Source records
=== Section Start ===
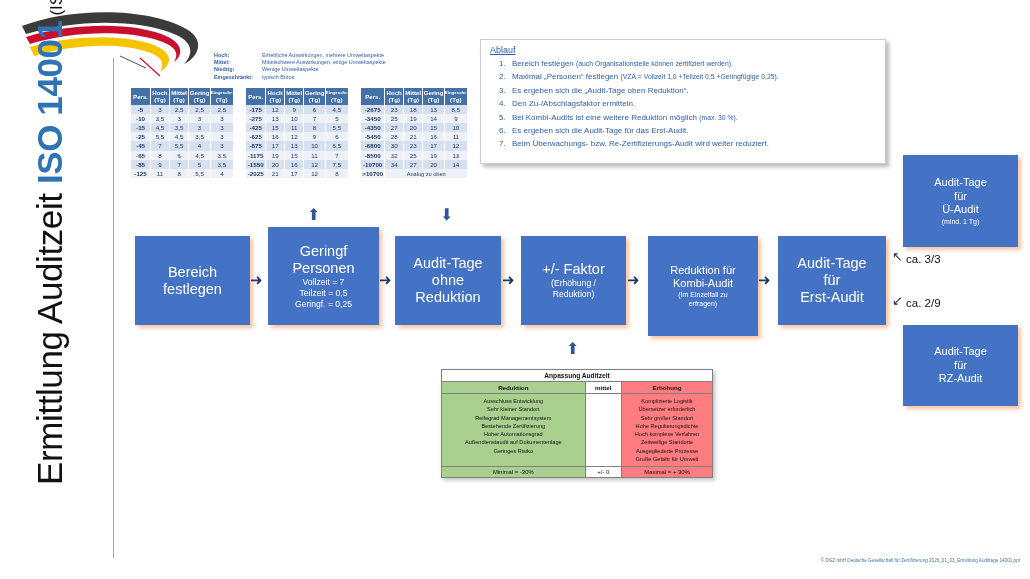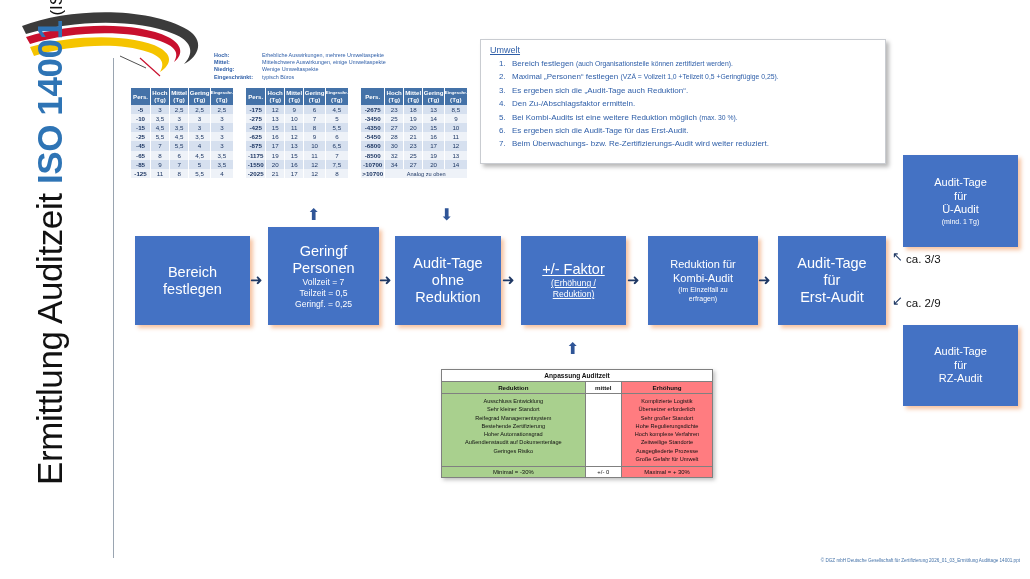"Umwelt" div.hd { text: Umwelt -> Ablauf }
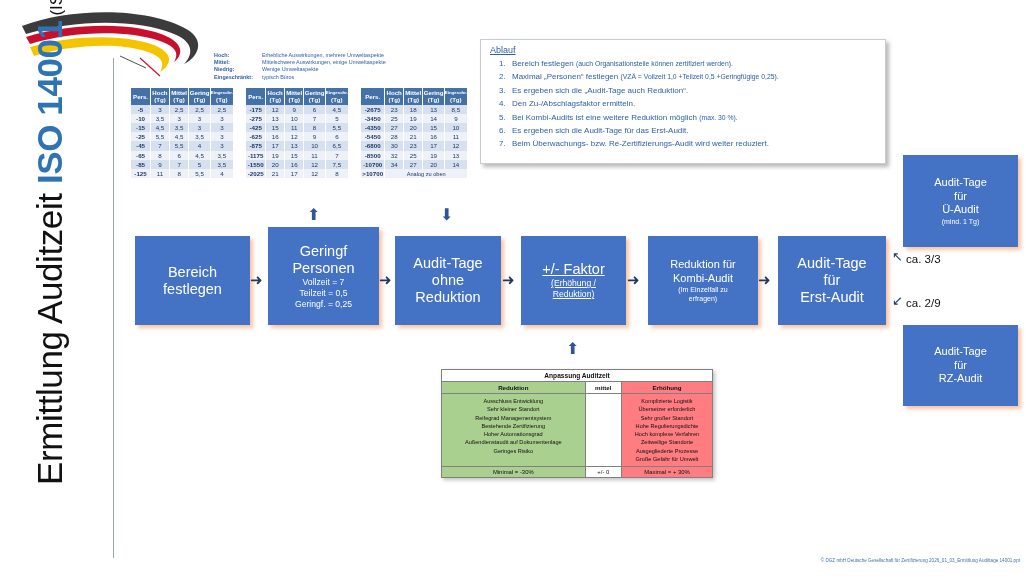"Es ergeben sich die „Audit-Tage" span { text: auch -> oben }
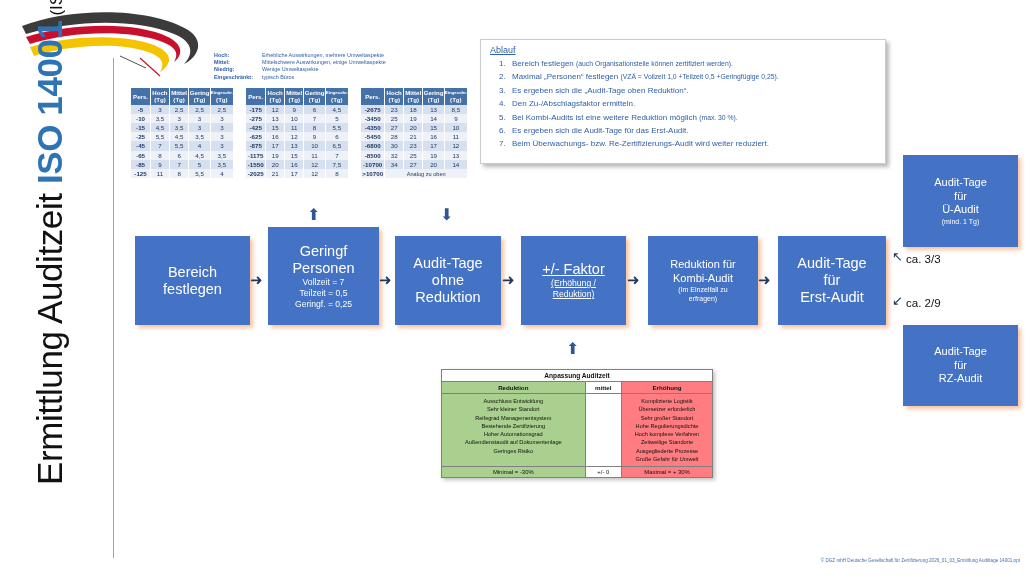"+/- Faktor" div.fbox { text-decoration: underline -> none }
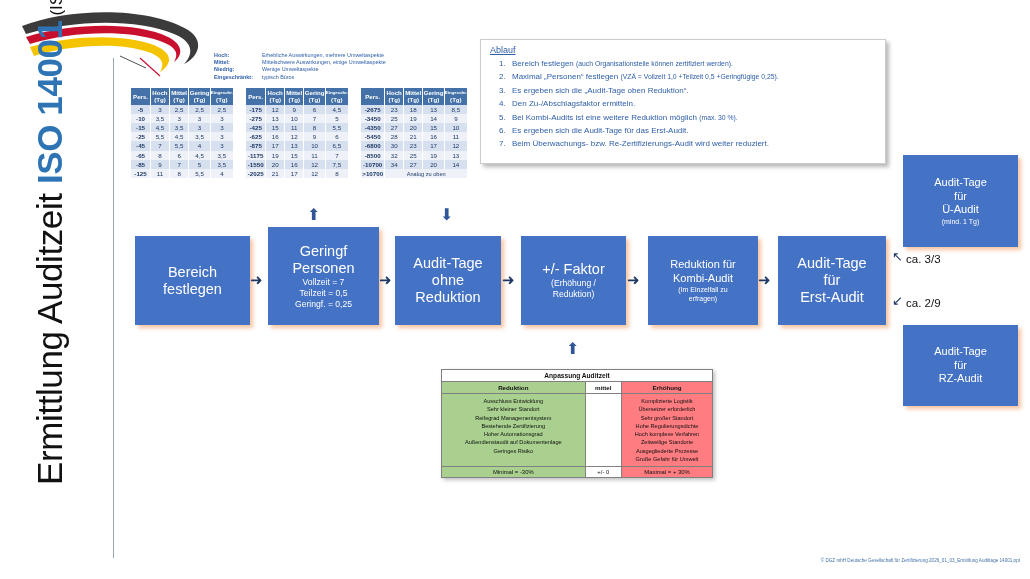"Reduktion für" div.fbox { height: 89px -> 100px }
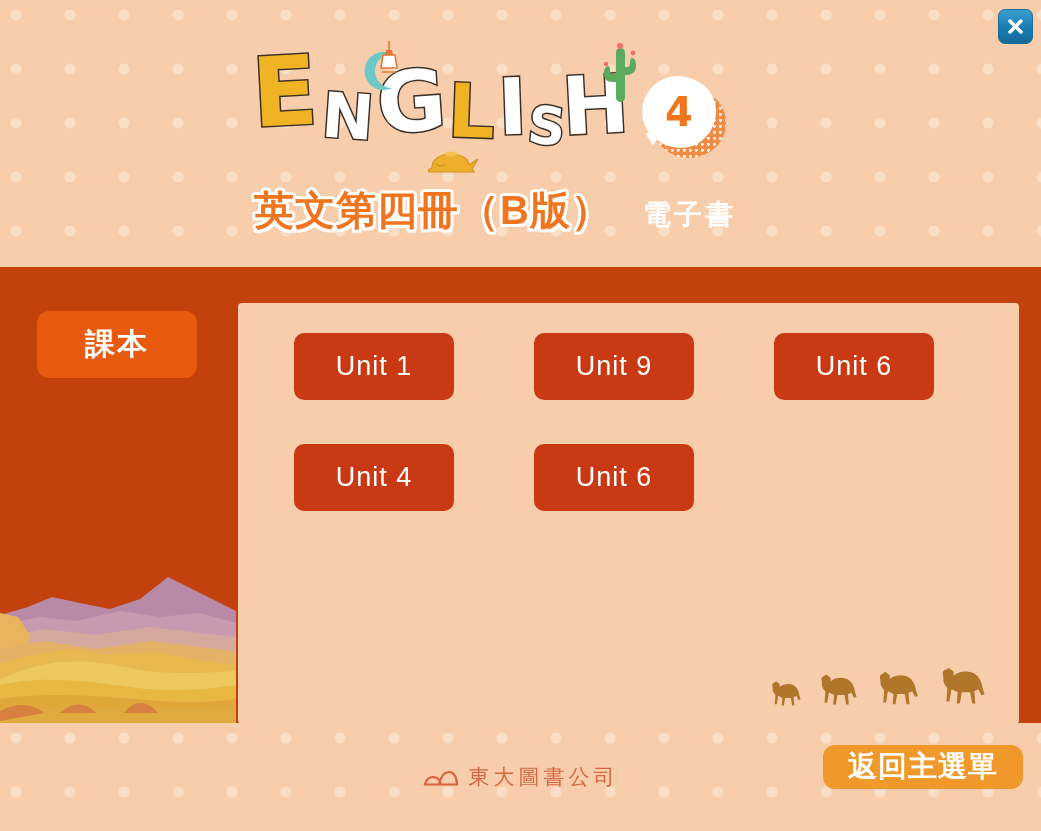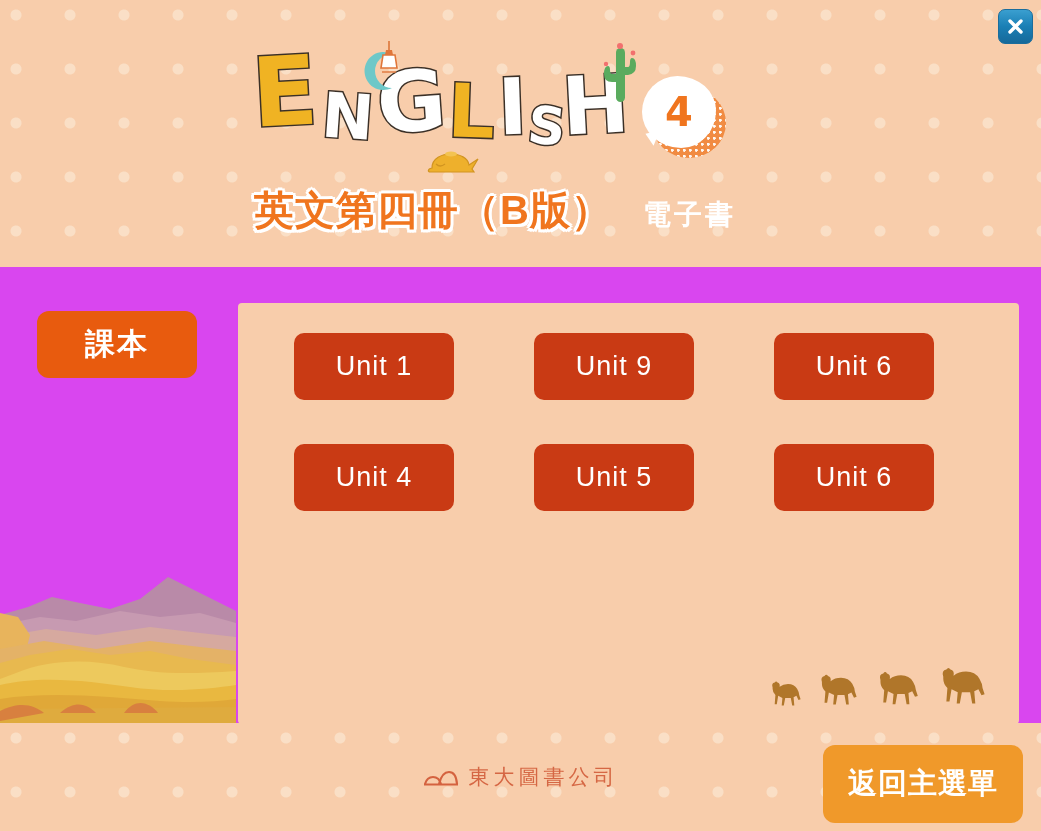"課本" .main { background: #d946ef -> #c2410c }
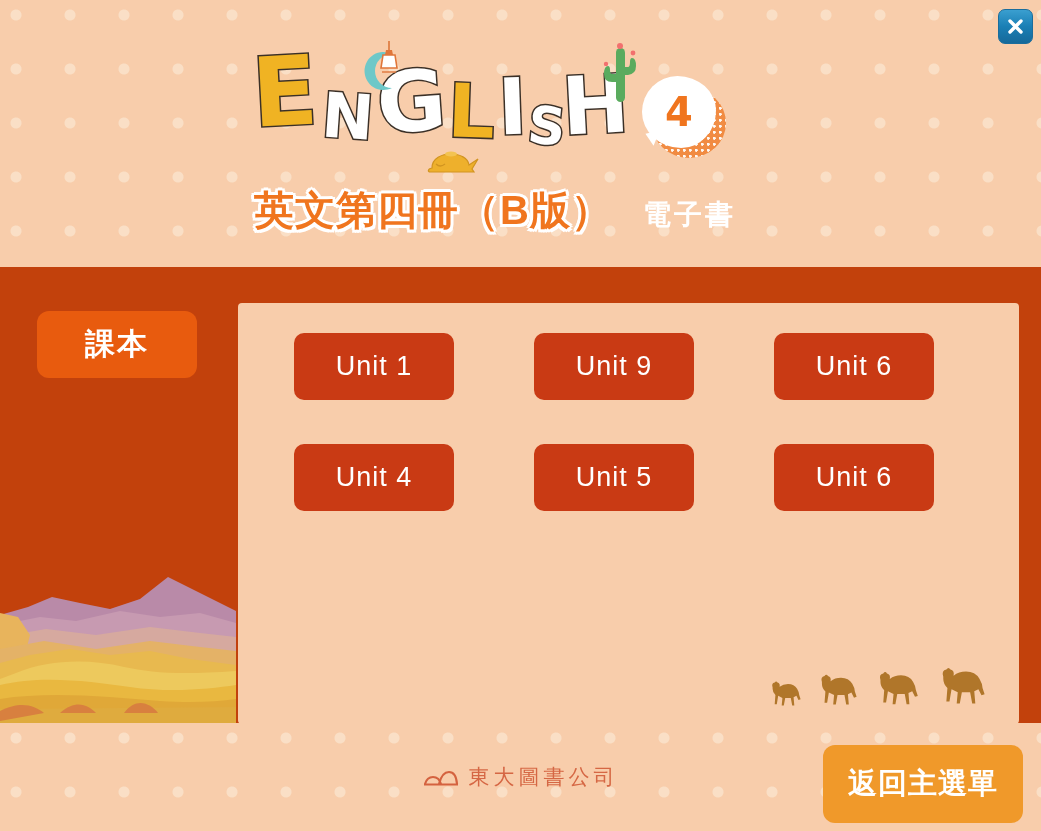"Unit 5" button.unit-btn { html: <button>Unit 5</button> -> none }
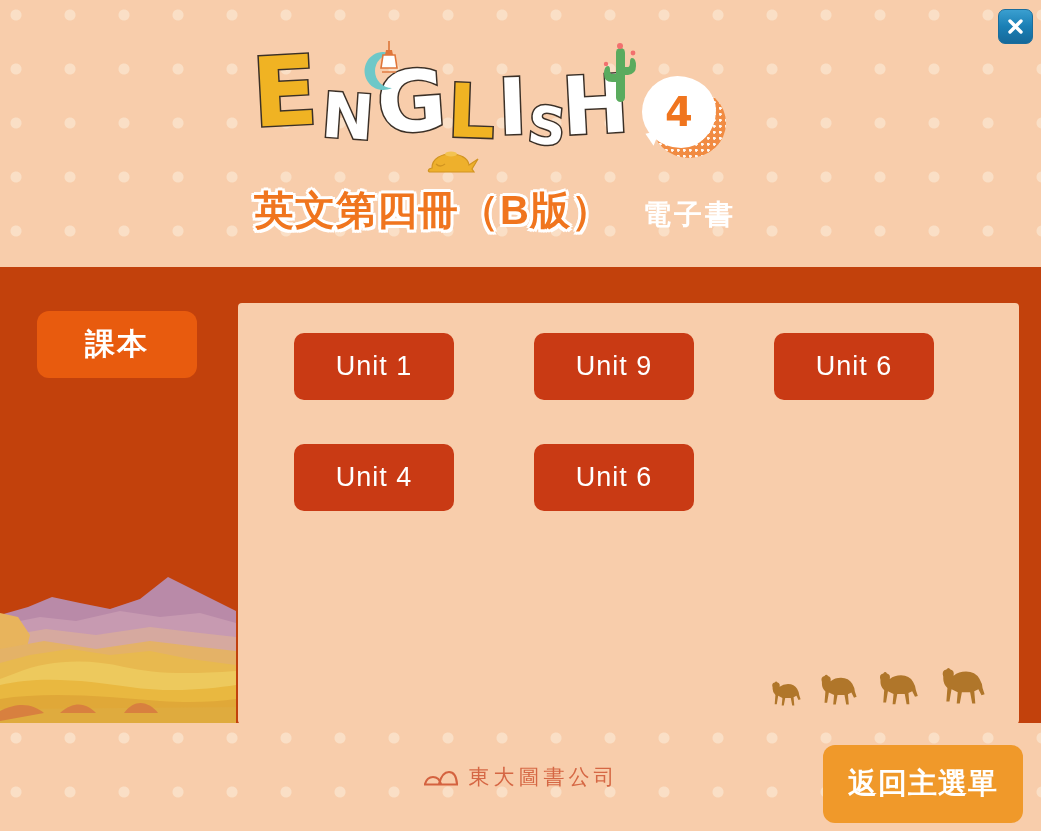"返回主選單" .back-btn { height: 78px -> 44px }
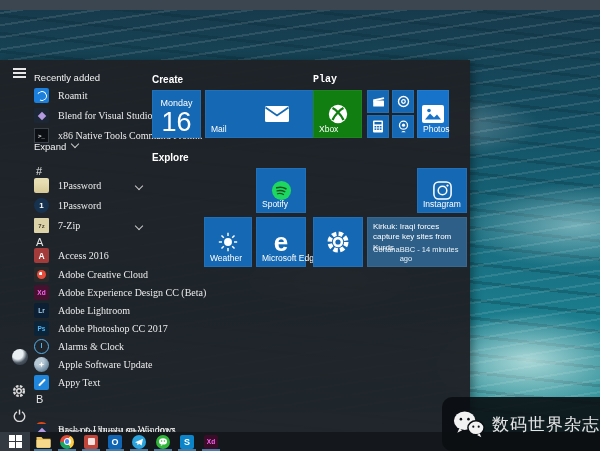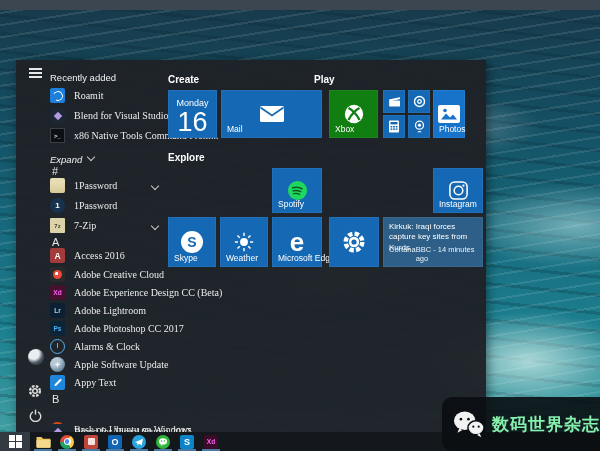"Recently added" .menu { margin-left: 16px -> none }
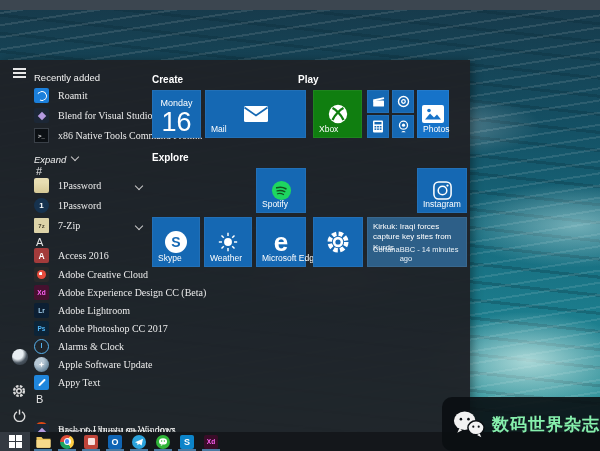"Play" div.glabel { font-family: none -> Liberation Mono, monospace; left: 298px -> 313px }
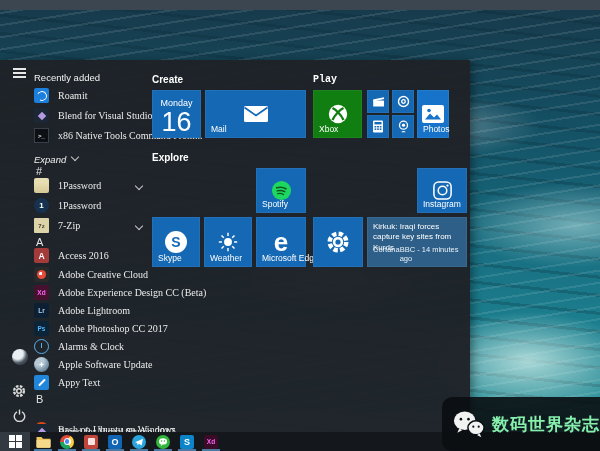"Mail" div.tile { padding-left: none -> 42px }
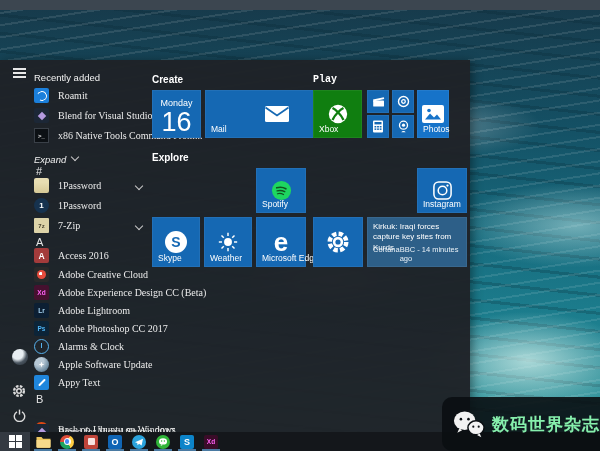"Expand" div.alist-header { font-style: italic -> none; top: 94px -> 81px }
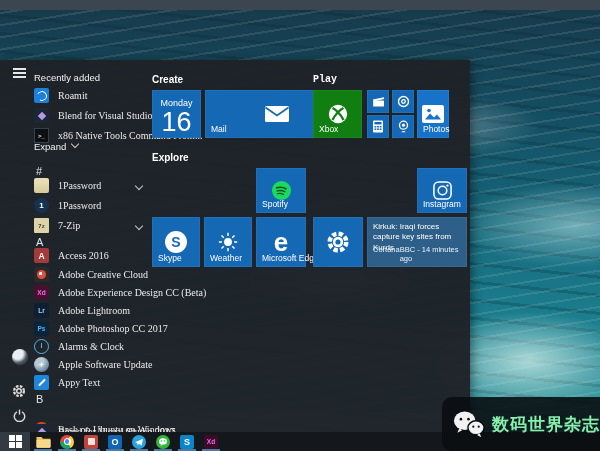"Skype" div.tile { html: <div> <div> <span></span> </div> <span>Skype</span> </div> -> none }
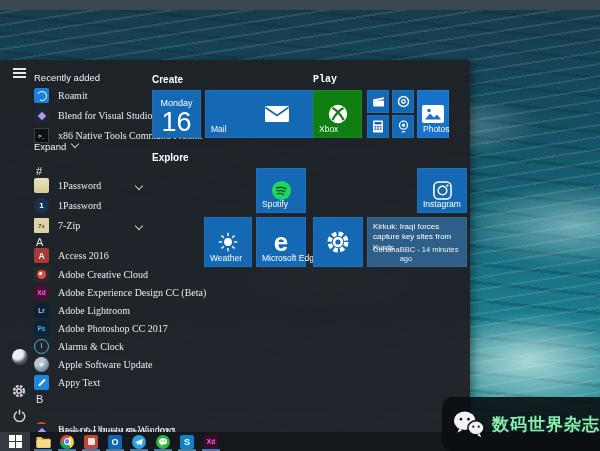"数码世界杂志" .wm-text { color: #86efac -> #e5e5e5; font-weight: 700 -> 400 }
=== Section End ===
Brief
The answer must be an exact copy of the entries, with the pictures omitted.

Task answer
"Umwelt" div.hd { text: Umwelt -> Ablauf }
"Es ergeben sich die „Audit-Tage" span { text: auch -> oben }
"+/- Faktor" div.fbox { text-decoration: underline -> none }
"Reduktion für" div.fbox { height: 89px -> 100px }
"課本" .main { background: #d946ef -> #c2410c }
"Unit 5" button.unit-btn { html: <button>Unit 5</button> -> none }
"返回主選單" .back-btn { height: 78px -> 44px }
"Recently added" .menu { margin-left: 16px -> none }
"Play" div.glabel { font-family: none -> Liberation Mono, monospace; left: 298px -> 313px }
"Mail" div.tile { padding-left: none -> 42px }
"Expand" div.alist-header { font-style: italic -> none; top: 94px -> 81px }
"Skype" div.tile { html: <div> <div> <span></span> </div> <span>Skype</span> </div> -> none }
"数码世界杂志" .wm-text { color: #86efac -> #e5e5e5; font-weight: 700 -> 400 }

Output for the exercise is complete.